The pandemic has accelerated e-commerce’s shift to a new marketplace model that allows third-party sellers to sell their products directly through the platform. While some of these marketplaces handle logistics and shipping of products, others like Fartech sell their wares from small boutiques and retailers instead of selling directly from brands.
Most of these marketplaces are hosted by influencers, brands, media companies and even retailers. One of the latest retailers to launch such a marketplace is BuzzFeed, whose marketplace was launched with help from Bonsai, a company that specializes in marketplaces for media companies. The marketplace will focus on beauty brands. Its success is encouraging other fashion companies to express interest in setting up a marketplace via Bonsai, says Saad Sidddiqui, Founder and CEO. The launch of its marketplace using Bonsai in 2019 has boosted the website traffic of Complex with click-through rates on its product pages being 8-10-times higher than affiliate links, and commission rates nearly 100 times higher.
Making inventory more adaptable
Scanlan, Founder, Naadam reports heavy increase in marketplace interest from a variety of companies.

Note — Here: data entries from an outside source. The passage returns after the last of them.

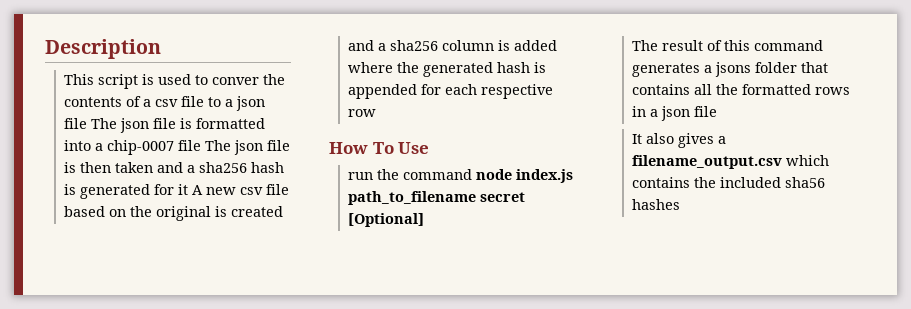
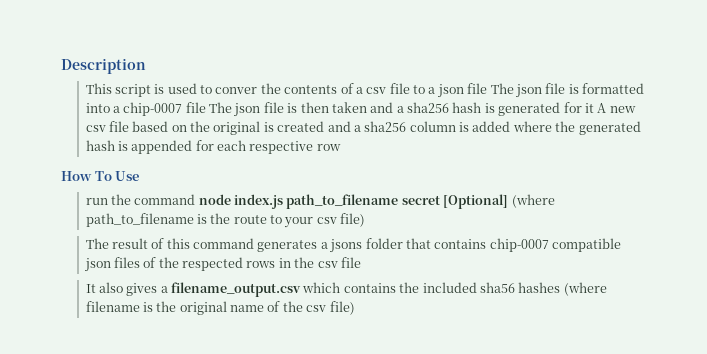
(425, 220) none -> [511,194,555,208] [85,213,366,228] (where path_to_filename is the route to your csv file)
[694,84,851,95] [632,106,691,121] all the formatted rows in a json -> [489,238,622,252] [84,257,338,272] chip-0007 compatible json files of the respected rows in the csv
(681, 204) none -> [563,282,607,296] [85,301,355,315] (where filename is the original name of the csv file)

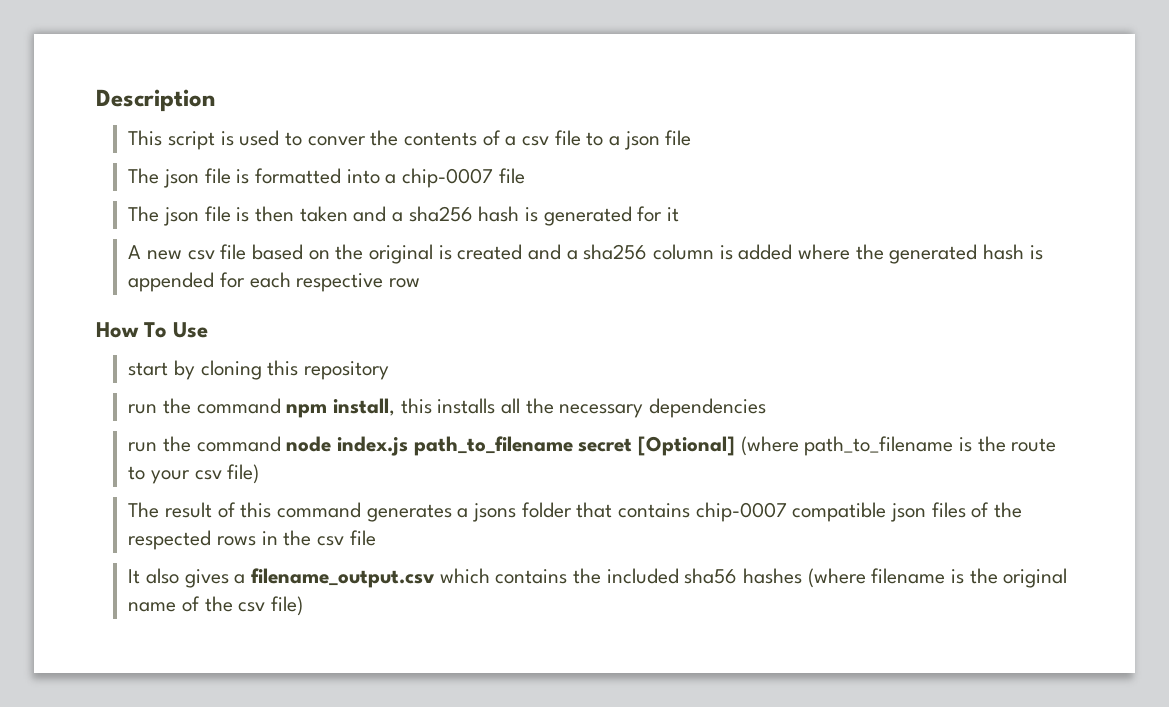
(488, 88) none -> (692, 138) //
(206, 107) none -> (525, 176) //
(594, 108) none -> (679, 214) //
(140, 176) none -> [128,360,389,380] [128,398,766,418] // start by cloning this repository // run the command npm install, this installs all the necessary dependencies

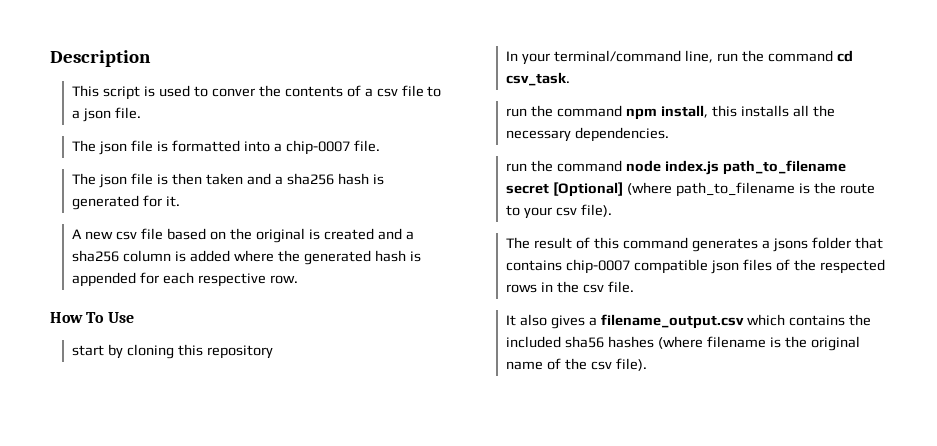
[665,130,692,146] file -> [115,107,142,119] file.
[498,168,525,184] file -> [353,140,380,152] file.
[666,207,679,222] it -> [166,196,181,207] it.
[388,278,420,288] row -> [270,275,299,284] row.
(389, 370) none -> [506,50,853,65] [506,72,571,86] // In your terminal/command line, run the command cd csv_task.
[648,398,766,418] dependencies -> [575,127,670,142] dependencies.
[227,464,260,484] file) -> [581,204,613,217] file).
[349,530,376,546] file -> [608,281,635,293] file.
[270,596,303,616] file) -> [616,358,648,371] file).

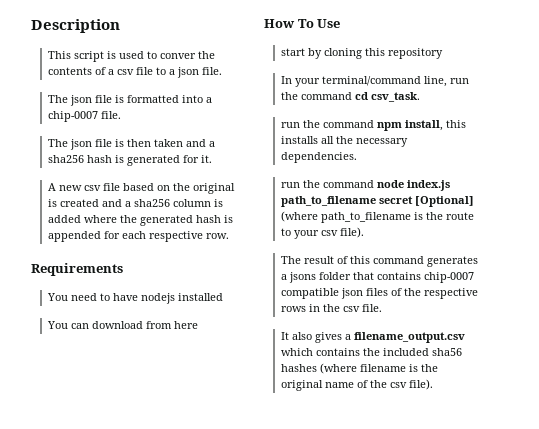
(299, 279) none -> [31,263,123,276] [47,293,224,304] [47,321,199,329] // Requirements // You need to have nodejs installed // You can download from here
[819,259,885,274] respected -> [424,288,479,299] respective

The industry is moving towards a marketplace model as there is a lot of unsold inventory, says Scanlan. This inventory is a bug bear for brands and retailers as retailers can’t move and brands cannot use it due to cancelled orders. Marketplaces deal with this issue by making their inventory more adaptable for both sellers and brands. This enables companies like Farfetch flourish to $1 billion in revenue while big department stores like Neiman Marcus see a drop.
Marketplaces also have their own risks. Adrien Nussbaum, CEO, Mirakl, says, two things are required to set up a successful marketplace. One of these is a sizeable and loyal audience to justify the higher upfront costs of the marketplace and a full commitment.

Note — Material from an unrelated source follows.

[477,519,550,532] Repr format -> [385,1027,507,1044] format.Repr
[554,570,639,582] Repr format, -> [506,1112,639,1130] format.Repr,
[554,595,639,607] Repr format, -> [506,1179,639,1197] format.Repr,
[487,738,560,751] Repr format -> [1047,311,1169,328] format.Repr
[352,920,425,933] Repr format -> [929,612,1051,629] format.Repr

Advanced technologies lead to higher costs
Setting up a marketplace entails a higher upfront cost due to its use of complicated technologies. As Siddiqui notes, to set up a marketplace retailers need to interlink the back ends of both the marketplace and every brand selling through it. This could potentially costs more than $100,000 to set up. Marketplaces also have to bear certain fixed costs. For instance, they have to pay retailers around 25 per cent of each sale made through their platform while the brand takes another cut of variable size. This leaves the marketplace owner with a smaller cut than if they bought and sold the inventory themselves.
Many brands consider this cost worthwhile as it enables them to form additional revenue channels. Despite this, not many marketplaces are likely to spring up in future, as there’s a limit to how many marketplaces customers can keep track of.